I was paying big bucks for a day with the flats fishing guide, and had flown better than a thousand miles to get to the corner of the Bahamas where bonefish are said to be thick as the doctor flies that had painfully punctured my skin as we poled silently along edges of mangroves in search of the elusive “grey ghost.”
The swishing sound of Bonefish Joe’s push pole broken only by a curse and a slap as yet another deerfly-sized bug chomped through Supplex to get at my blood, I stood steady as a statue on the deck of the sleek skiff, fly rod in hand, trying to beat the eagle eyes of my guide to spot the first fish.
Half a morning later, when neither set of eyes had yet to see a bonefish, barefooted Joe suddenly hopped down from his platform atop the outboard and announced that we were moving.
Some 200 yards up the fringe of mangroves, at a spot that looked no different that the thousand or so yards we had already covered, we started poling and fishing again under the watchful eye of an osprey perched in one of the low-growing trees. Less than a minute passed before Joe whispered that fish were approaching from 10 o’clock at 40 yards. Casting slightly to the left of where the boat was pointed, my bead-eyed fly sank to what I thought was bottom—when the guide said “strip fast!” and the “bottom” took off toward Africa throwing a rooster tail of water as it charged across the ankle-deep grass flat.
We hooked several fish in the immediate area, landing two, before the action subsided.
When we stopped for lunch, I asked my guide how he knew to move, and to where, since everything above and below the water appeared to be identical to the fishless areas we had cruised all morning.
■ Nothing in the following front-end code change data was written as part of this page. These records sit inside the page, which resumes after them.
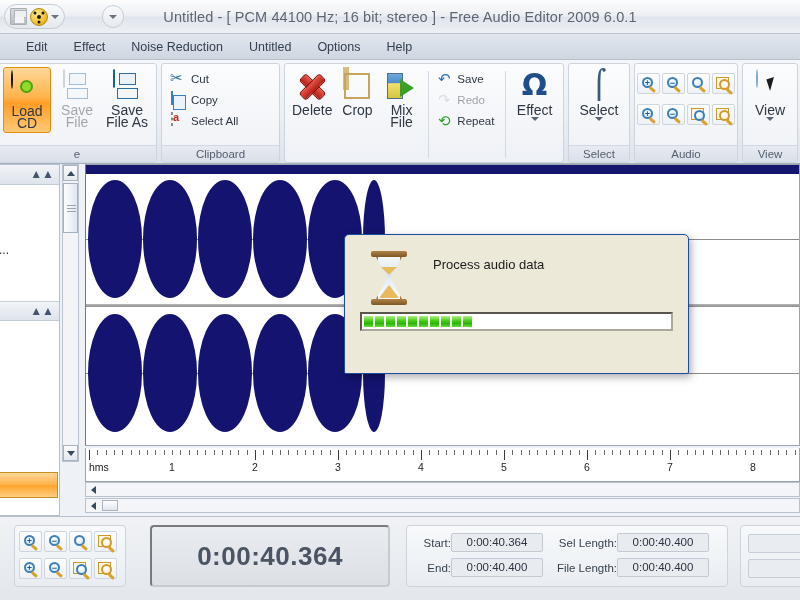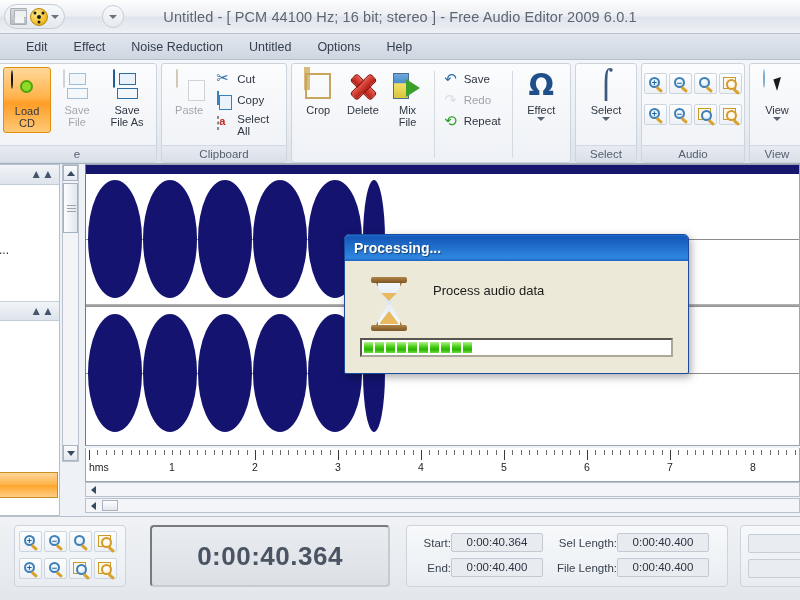--- a/index.html
+++ b/index.html
@@ -94,21 +94,21 @@
   }
   .bigbtn {
     width: 52px; display: flex; flex-direction: column; align-items: center;
     padding: 3px 2px; border-radius: 3px; cursor: default;
   }
   .bigbtn.active {
     background: linear-gradient(180deg,#ffd89a,#ffb34d 45%,#ff9e26 55%,#ffc877);
     border: 1px solid #e09010;
   }
   .bigbtn.dim { opacity: .42; }
-  .bigbtn .lbl { font-size: 11px; color: #2f3742; text-align: center; line-height: 12px; margin-top: 2px; }
+  .bigbtn .lbl { font-size: 14px; color: #2f3742; text-align: center; line-height: 12px; margin-top: 2px; }
   .icon32 { width: 32px; height: 32px; position: relative; }
 
   .smallcol { display: flex; flex-direction: column; gap: 1px; padding-top: 2px; }
   .smallbtn {
     display: flex; align-items: center; gap: 5px; padding: 2px 6px 2px 3px;
     font-size: 11.5px; color: #2f3742; border-radius: 2px; cursor: default;
   }
   .smallbtn.dim { opacity: .45; }
   .icon16 { width: 16px; height: 16px; position: relative; flex: none; }
   .rsep { width: 1px; align-self: stretch; background: #d4dae2; margin: 4px 3px; }
@@ -469,24 +469,20 @@
         <div class="bigbtn">
           <span class="icon32"><span class="ic-floppy"></span></span>
           <span class="lbl"><span>Save</span><br><span>File As</span></span>
         </div>
       </div>
       <div class="rgroup-label">e</div>
     </div>
 
     <div class="rgroup" style="width:134px">
       <div class="rgroup-body">
-        <div class="bigbtn dim" style="width:50px">
-          <span class="icon32"><span class="ic-paste"></span></span>
-          <span class="lbl">Paste</span>
-        </div>
         <div class="smallcol">
           <div class="smallbtn">
             <span class="icon16 ic-cut"></span>
             <span>Cut</span>
           </div>
           <div class="smallbtn">
             <span class="icon16"><span class="ic-copy"></span></span>
             <span>Copy</span>
           </div>
           <div class="smallbtn">
@@ -494,26 +490,26 @@
             <span>Select All</span>
           </div>
         </div>
       </div>
       <div class="rgroup-label">Clipboard</div>
     </div>
 
     <div class="rgroup" style="width:280px">
       <div class="rgroup-body">
         <div class="bigbtn">
+          <span class="icon32"><span class="ic-x"></span></span>
+          <span class="lbl">Delete</span>
+        </div>
+        <div class="bigbtn">
           <span class="icon32"><span class="ic-crop"></span></span>
           <span class="lbl">Crop</span>
-        </div>
-        <div class="bigbtn">
-          <span class="icon32"><span class="ic-x"></span></span>
-          <span class="lbl">Delete</span>
         </div>
         <div class="bigbtn">
           <span class="icon32"><span class="ic-mix"></span></span>
           <span class="lbl"><span>Mix</span><br><span>File</span></span>
         </div>
         <div class="rsep"></div>
         <div class="smallcol">
           <div class="smallbtn">
             <span class="icon16 ic-undo">↶</span>
             <span>Save</span>
@@ -835,23 +831,20 @@
       </div>
     </div>
 
     <div class="bpanel right-panel">
       <div class="blank-field"></div>
       <div class="blank-field"></div>
     </div>
   </div>
 
   <div class="dialog">
-    <div class="dlg-title">
-      <span class="t">Processing...</span>
-    </div>
     <div class="dlg-body">
       <div class="hourglass">
         <span class="hg-cap top"></span>
         <span class="hg-glass"></span>
         <span class="hg-sand-top"></span>
         <span class="hg-sand-bot"></span>
         <span class="hg-cap bot"></span>
       </div>
       <div class="dlg-text">
         <div class="dlg-line">Process audio data</div>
“’Was de bird, mon,” Joe replied. “Dat de diff’rence.”
He explained that he had used the osprey to show him where the fish were. Joe told me that flats guides have learned that ospreys hang out in the vicinity of fish activity, including bonefish, and provide valuable beacons for fishermen. I have to admit, learning that the famous fishing guide was using birds to show us where the fish were took some of the mystery out of the classical hunt for the elusive bonefish, but it wasn’t the first time I had heard of birds being used to locate prime angling areas.
The Bahamas bonefish experience was just another example of ways I have witnessed over the years our feathered friends assisting fishermen. On assignment in the Florida Keys for PDB magazine in April, I was trolling about 12 miles offshore testing a Starcraft center console deck boat. Hoping to hook into tuna, dolphin or sailfish, we were not having any luck until I spotted a frigate bird circling high overhead to our south. Also known as “fish birds” because they often follow schools of baitfish waiting for the prey to swim shallow enough to feed on from above, by the time we got to the frigate it had been joined by gulls and terns that began diving into a patch of water. Kicked to a froth by panicky baitfish being attacked by birds from above and gamefish from below, by trolling our lures just through the watery mass we took tuna on practically every pass.
“Following the birds” is a popular practice among saltwater anglers everywhere, and it’s a tactic I’ve used fishing in freshwater, where gulls are often seen diving into the water. Casting or trolling lures the size of the local baitfish into the area under the birds, we usually catch white bass, but sometimes crappies, largemouth or smallmouth bass as well.
The most recent example I’ve run across of birds helping fishermen came from a catfish guide I hosted on my weekly outdoor radio show Buckeye Sportsman with Dan Armitage (www.buckeyesportsman.com). When my guest mentioned fishing “the plops,” I stopped him in mid-sentence and asked the catfish expert to elaborate on the unfamiliar fishing term.
“Y’all ever see cormorants roosting in trees by the water?” he asked with a thick Texas drawl. “Well, they eat shad and other fish and what their bodies don’t use they [excrete] when they are sitting up in the trees. Wherever it lands in the water it acts like chum, attracting bait and fish and the catfish can be thick under those roosting trees feeding on all that stuff. We bait up with shad guts and cast to water under anywhere we see cormorants roosting—and usually hook into cats!”
Which begged the question: “So why do they call it fishing the plops?” I asked.
“Cause that’s the sound the [excrement] makes when it hits the water,” responded the Texas guide. You want to try to copy the sound with your bait size so it goes ‘plop’ when it hits the water.”
It was a noteworthy radio show, and not my last, thanks to my producer’s fast action with the “bleep” button keeping me one step ahead of the FCC.